ダニー(リバー・フェニックス)の両親は反戦運動の活動家で、15年間もテロリストとしてFBIに指名手配されている。
半年ごとに髪の色と名前を変え、家族はアメリカ各地を転々とする。
ダニーが17歳になったとき家族はニュージャージーの田舎町に滞在することになる。
ダニーはそこで音楽教師のフィリップスにピアノの才能を見出され、フィリップスの娘ローナ(マーサ・プリンプトン)と恋に落ちる。
両親に言い出せないままフィリップスの薦めるジュリアード音楽院のオーディションを受けるダニー。
オーディションは成功したもののそれでも両親には言い出せない。
大学に進学するということは指名手配中の両親と離れ離れになってもう2度と会えなくなるからなのだ。
ダニーの苦悩を知った母のアニー(クリスティン・ラーチ)は15年間会うことのなかった自分の両親にダニーを託す決心をする。
大反対する父親(ジャド・ハーシュ)。
一家の中に重苦しい空気が流れる。
そんな矢先、一家に危機が訪れ慌しく町を去らなければならなくなる。
特殊な環境ではあるけど愛に満ち溢れた家族。
外の世界とは交わってはならないから、その愛情はより濃く繋がりは強く、成長していくダニーを縛りつけようとする。
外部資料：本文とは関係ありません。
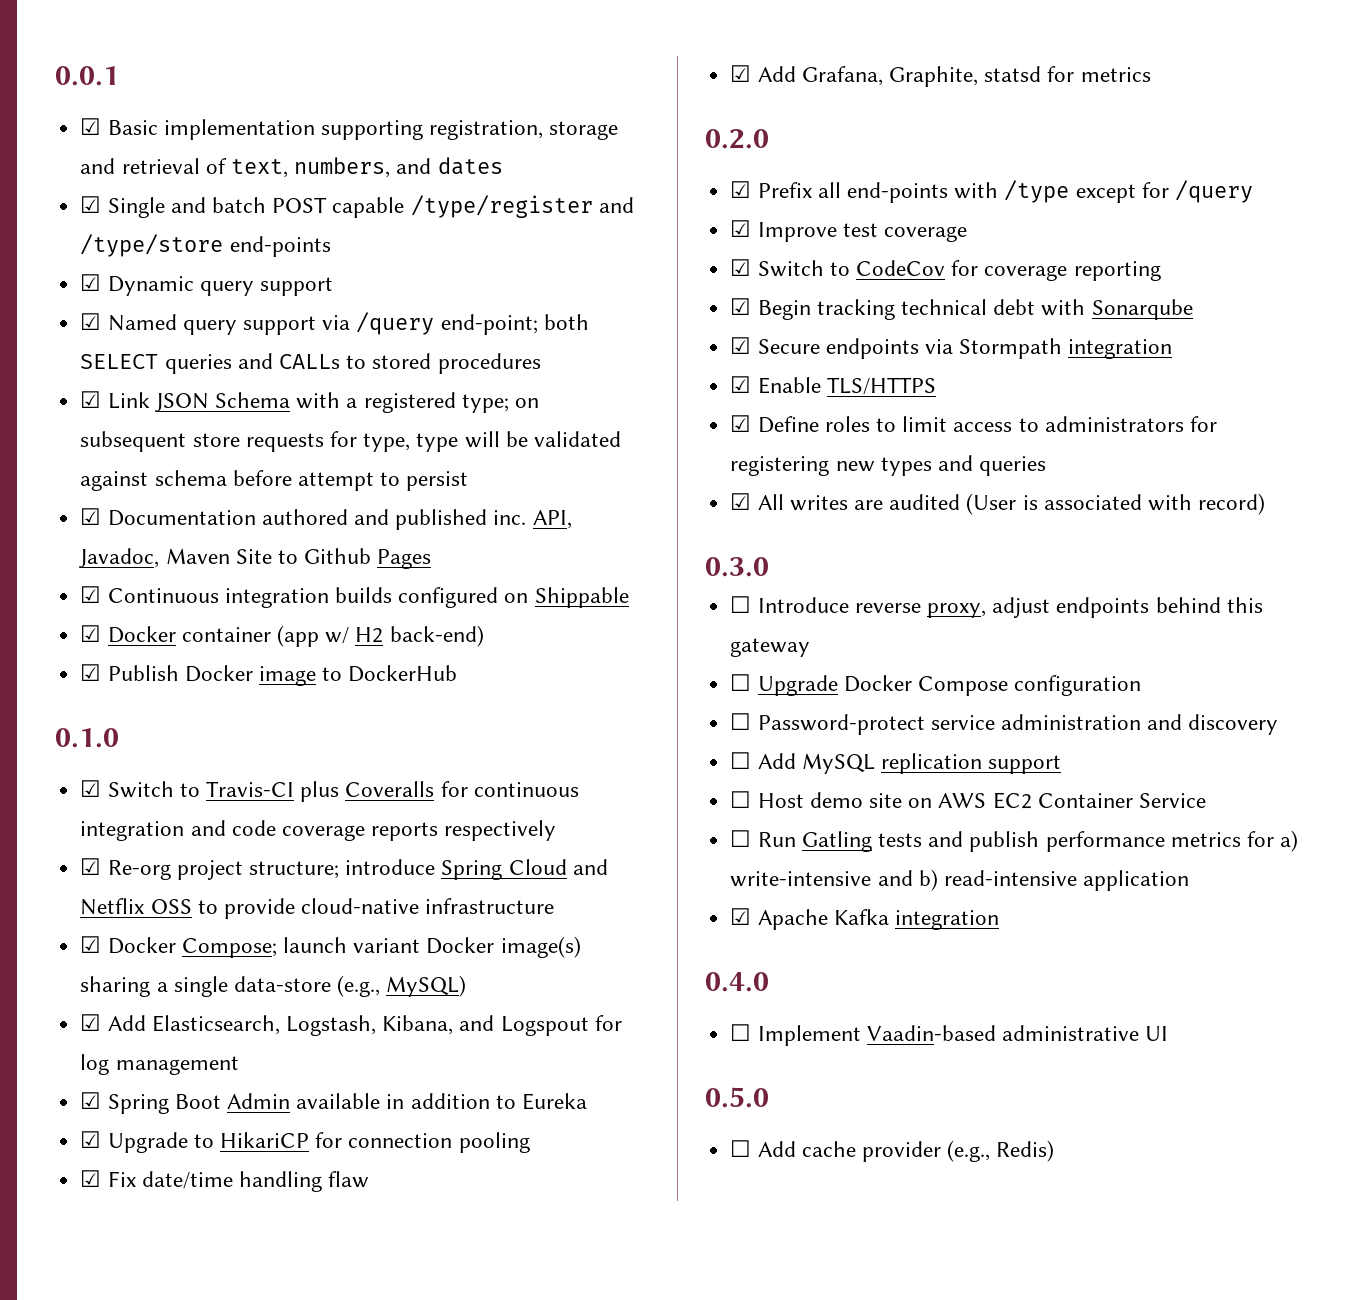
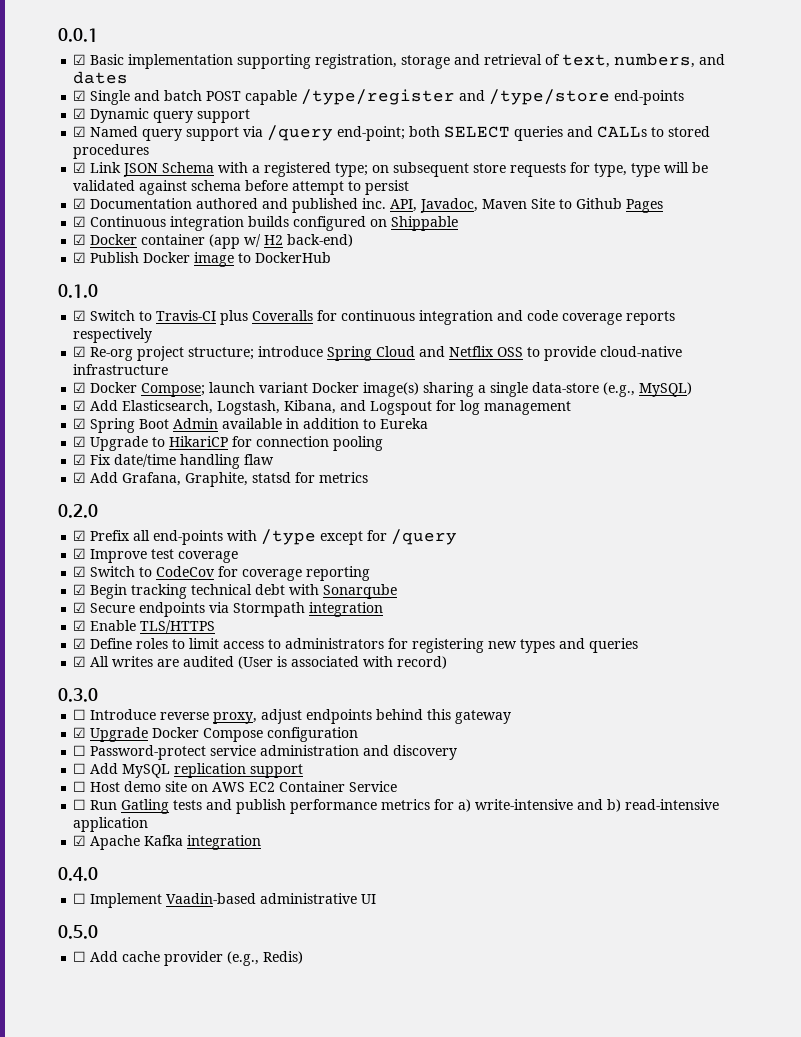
[730,674,752,691] ☐ -> [73,727,87,738] ☑

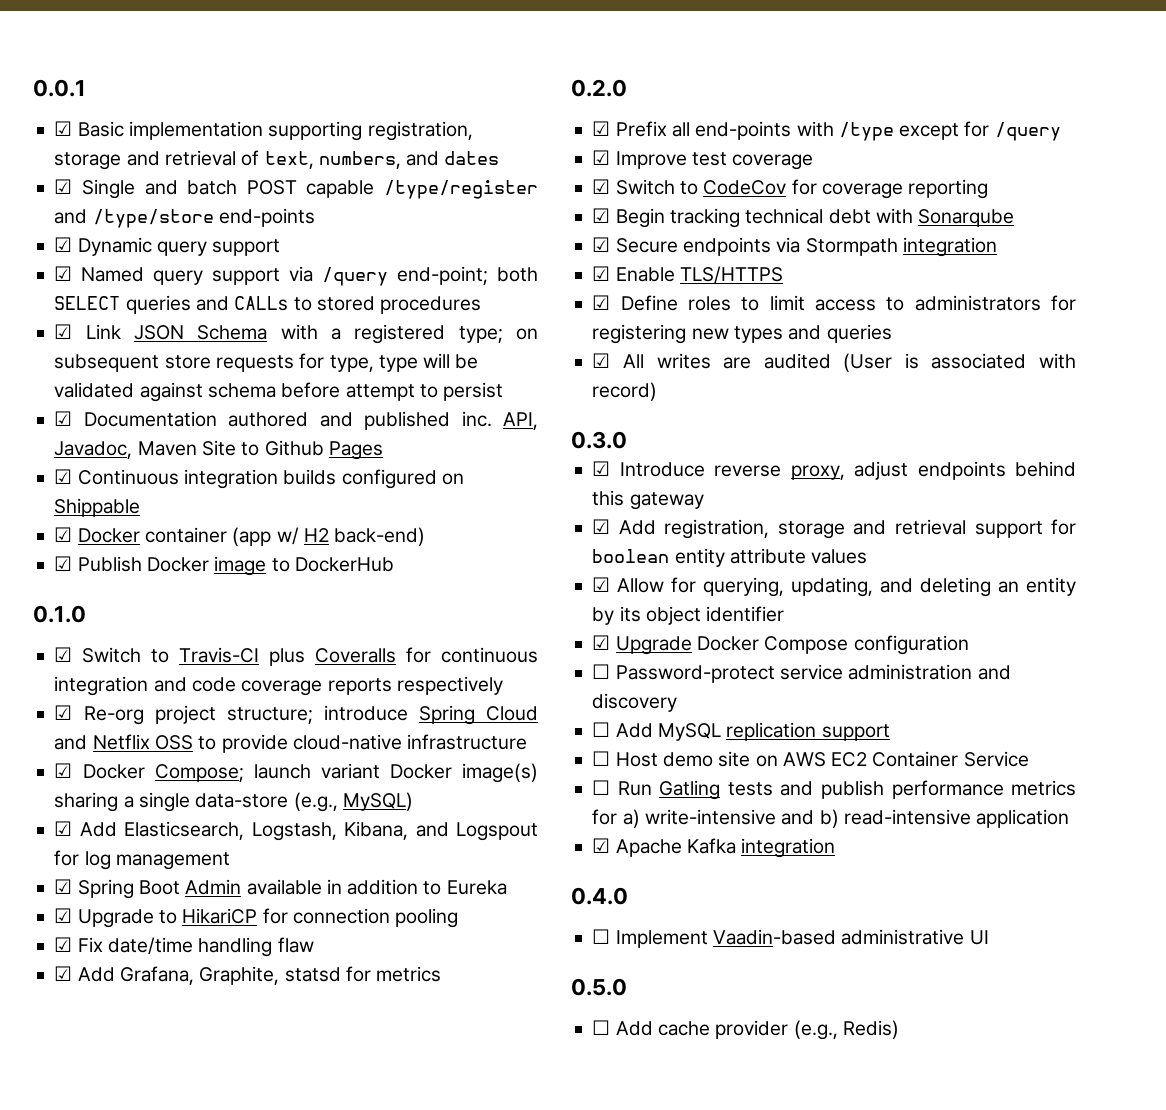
[73,709,87,720] ☐ -> [592,461,611,476] ☑
(512, 717) none -> [592,519,1076,539] [592,548,868,567] [592,577,1076,597] [592,606,785,625] // ☑ Add registration, storage and retrieval support for boolean entity attribute values // ☑ Allow for querying, updating, and deleting an entity by its object identifier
その愛情が分かるから、自分の本心を言い出せずに悩むダニー。
出口はどこにも無い。
そして母のアニーはかつて自分が両親に味わわせてしまった辛さを、今度は自分が味わうことになるのだ。
かなり昔、子供のお昼寝時間に観た映画だった。
世間的には立派な大人で、「おかあさん」と呼ばれる立場にはなったものの
いつまでたっても自分の「おかあさん」という立場に慣れることが出来ずに、
毎日がいっぱいいっぱいの頃だった。
ダニーのどこにも属さない、これからなににでもなれる若さと可能性が羨ましかった。
その時隣の部屋で眠っていた息子はダニーの年頃になり、
今の私は母のアニーに想いを重ねる。
必ず来る子供の旅立ちの時、それは遠いものではないはずだ。
そしてそれは延々と順番に繰り返され、そのたびにひとつの家族の新しい旅立ちが始まるのだろう。
映画の中のリバーを見るとき、なぜこんなに胸が痛くなるのだろう。
自分が「青春」という時期に感じていた、漠然とした不安や希望や苛立ちや喜びや、そういうものの気配がリバーの中にある。
そしてそんな気配をまとったまま時間を止めてしまったリバーは、現れるたびに遠く過ぎ去ってしまった「青春」の時の想いをほろ苦さとともに思い出させるのだ。
リバーの生い立ちと驚くほど似ているストーリー。
恋人との共演。
つい余計なことも気になったりするのだが、
映画の中のリバーはそんな勝手な思いなどはねつけて、強い輝きを放っている。
その輝きはいつまでも強く美しい。